The term sexuality has many definitions.
- Verified by Psychology Today.
- Many people want and need to be close to others as they grow older.
- Aged Cunts
Fantasies can help rev up your sex life. Myths, on the other hand, can stop desire dead in its tracks. Such myths aren't the legends from classical history. They're the stories we tell ourselves and each other to support the notion that older people shouldn't, can't, and wouldn't want to have sex.
This type of myth, however, bears as little relationship to reality as do the fanciful sagas of ancient gods and goddesses.
Here are some examples of the most popular sexual myths and the myth-busting truths. The culture we live in exalts youth. Turn on the TV or open a magazine and you'll be barraged with images of supple skin, firm flesh, and lustrous locks. But if your mirror is reflecting a different picture these days, you may feel like the party is going on without you.
Sure, thinning hair, laugh lines, and a paunchy midriff are no picnic. But think back on what it was that made you attractive in your younger years. Was it your soulful brown eyes, your crooked smile, or maybe your infectious laugh? Chances are, those attributes are still as appealing as ever. In fact, a survey conducted by the AARP and Modern Maturity magazine revealed that the percentage of people age 45 and older who consider their partners physically attractive increases with age.

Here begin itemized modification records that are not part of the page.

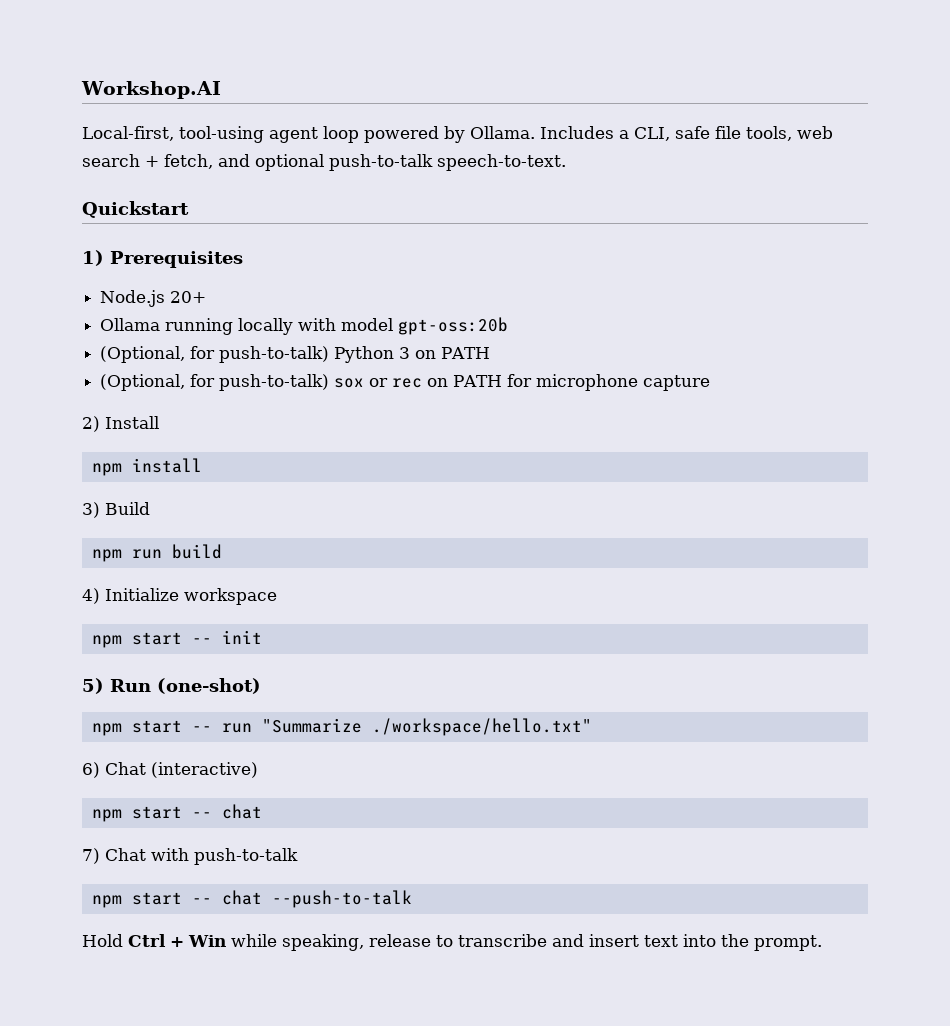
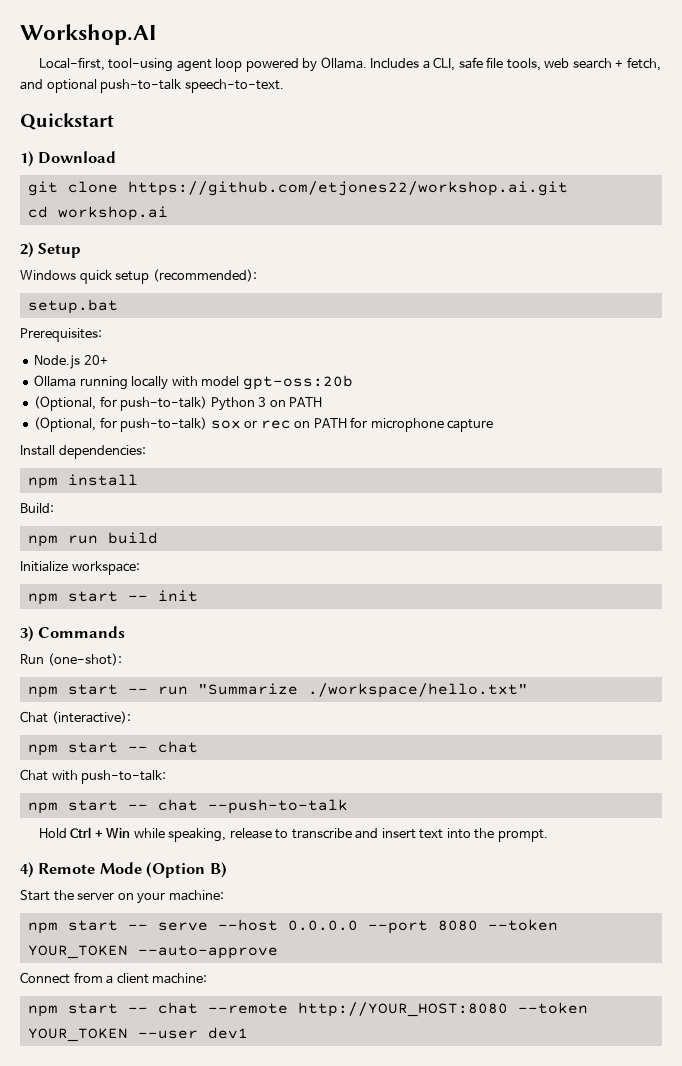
- 1) Prerequisites
+ 1) Download
+ git clone https://github.com/etjones22/workshop.ai.git
+ cd workshop.ai
+ 2) Setup
+ Windows quick setup (recommended):
+ setup.bat
+ Prerequisites:
- 2) Install
+ Install dependencies:
- 3) Build
+ Build:
- 4) Initialize workspace
+ Initialize workspace:
- 5) Run (one-shot)
+ 3) Commands
+ Run (one-shot):
- 6) Chat (interactive)
+ Chat (interactive):
- 7) Chat with push-to-talk
+ Chat with push-to-talk:
+ 4) Remote Mode (Option B)
+ Start the server on your machine:
+ npm start -- serve --host 0.0.0.0 --port 8080 --token YOUR_TOKEN --auto-approve
+ Connect from a client machine:
+ npm start -- chat --remote http://YOUR_HOST:8080 --token YOUR_TOKEN --user dev1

Whether it's the white-haired grandmother fussing with her knitting or the loveable old codger puffing on a pipe, society is inclined to desexualize older adults. When older adults do express their sexuality, it's often viewed with derision — for example, the stereotype of the "dirty old man.
People are living longer and remaining healthier. And they are more vigorous than ever before. Former president George H.
Bush went skydiving to celebrate his 75th birthday, John Glenn returned to space at age 77, and Carol Sing forged a new world record at 57 by becoming the oldest woman to swim the English Channel.
With this trend toward later-life vitality, why shouldn't seniors be allowed to cast off outdated and ill-fitting stereotypes in order to express their normal, healthy sexual appetites? The myth: Men and women lose their ability to perform sexually after a certain age. Vaginal dryness and erectile difficulties loom large as you hurtle past You may be feeling that you should just listen to what your body is trying to tell you: Sex is a thing of the past. While a certain degree of physical change is unavoidable, this fact of life doesn't necessarily translate into insurmountable sexual problems.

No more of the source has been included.